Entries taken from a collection
= = = = =
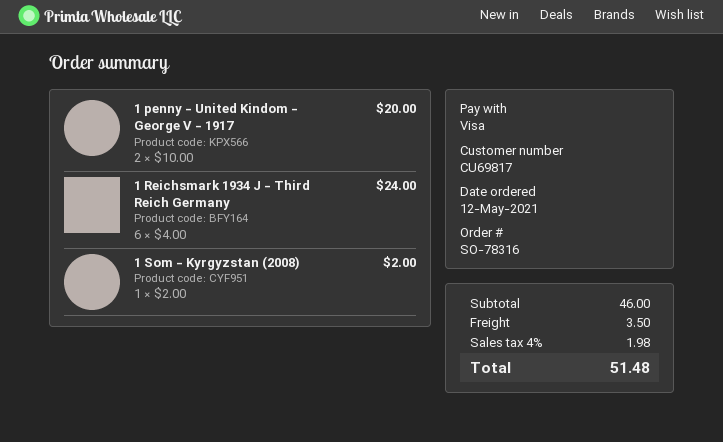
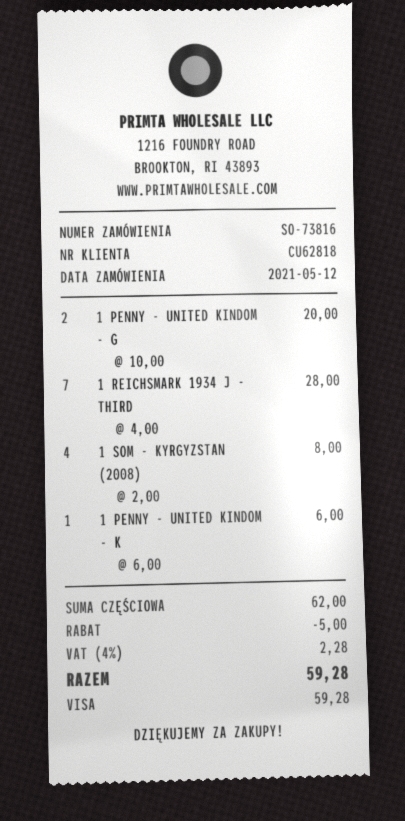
order number: SO-78316 -> SO-73816
customer number: CU69817 -> CU62818
1 Reichsmark 1934 J - Third Reich Germany: 6 x 4.00 = 24.00 -> 7 x 4.00 = 28.00
1 Som - Kyrgyzstan (2008): 1 x 2.00 = 2.00 -> 4 x 2.00 = 8.00
1 PENNY - UNITED KINDOM - K: none -> 1 x 6.00 = 6.00
subtotal: 46.00 -> 62.00
discount: none -> 5.00
shipping: 3.50 -> none
tax: 4% = 1.98 -> 4% = 2.28
total: 51.48 -> 59.28

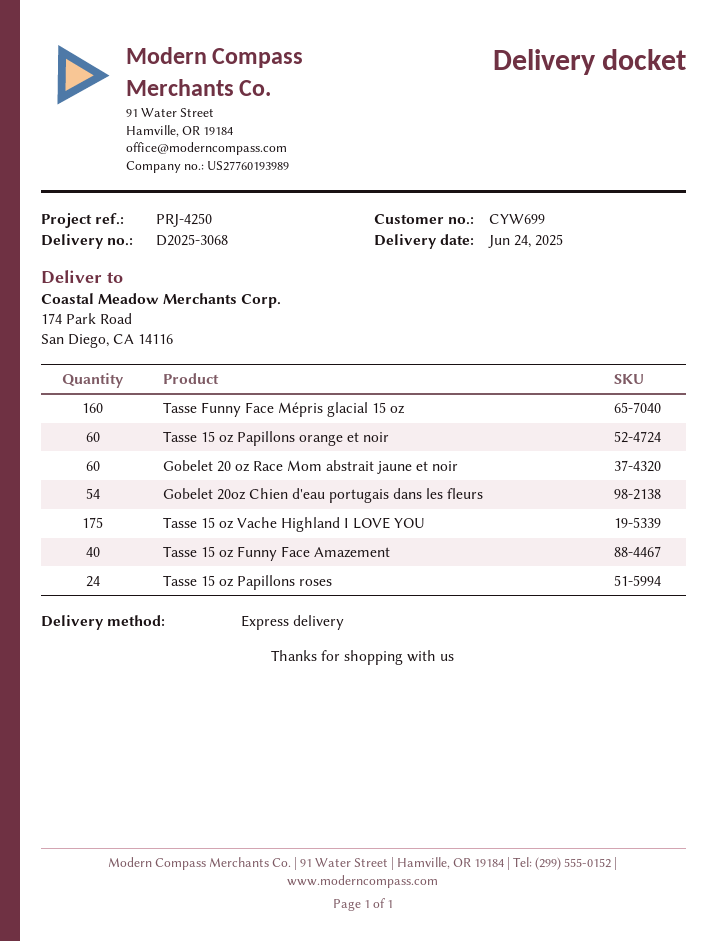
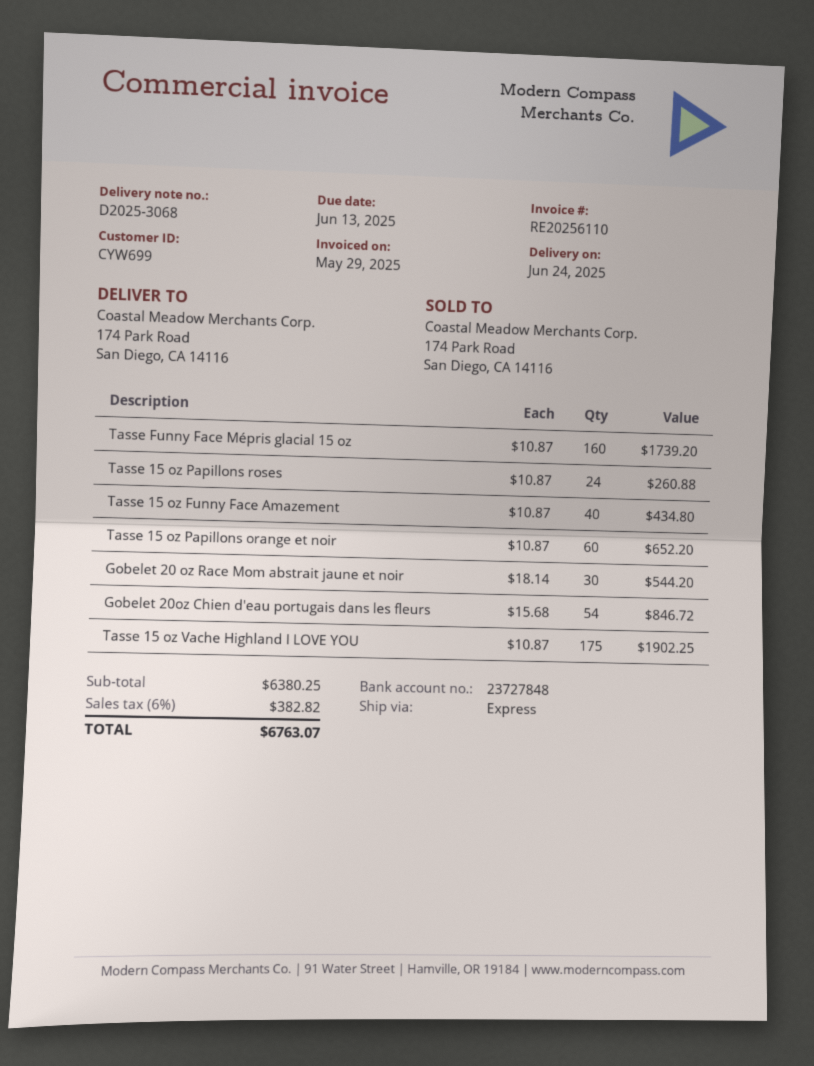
Gobelet 20 oz Race Mom abstrait jaune et noir: 60 -> 30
= = = = =
Lines that contain "number" are the result; find them in the entries above and copy each one.

The answer
order number: SO-78316 -> SO-73816
customer number: CU69817 -> CU62818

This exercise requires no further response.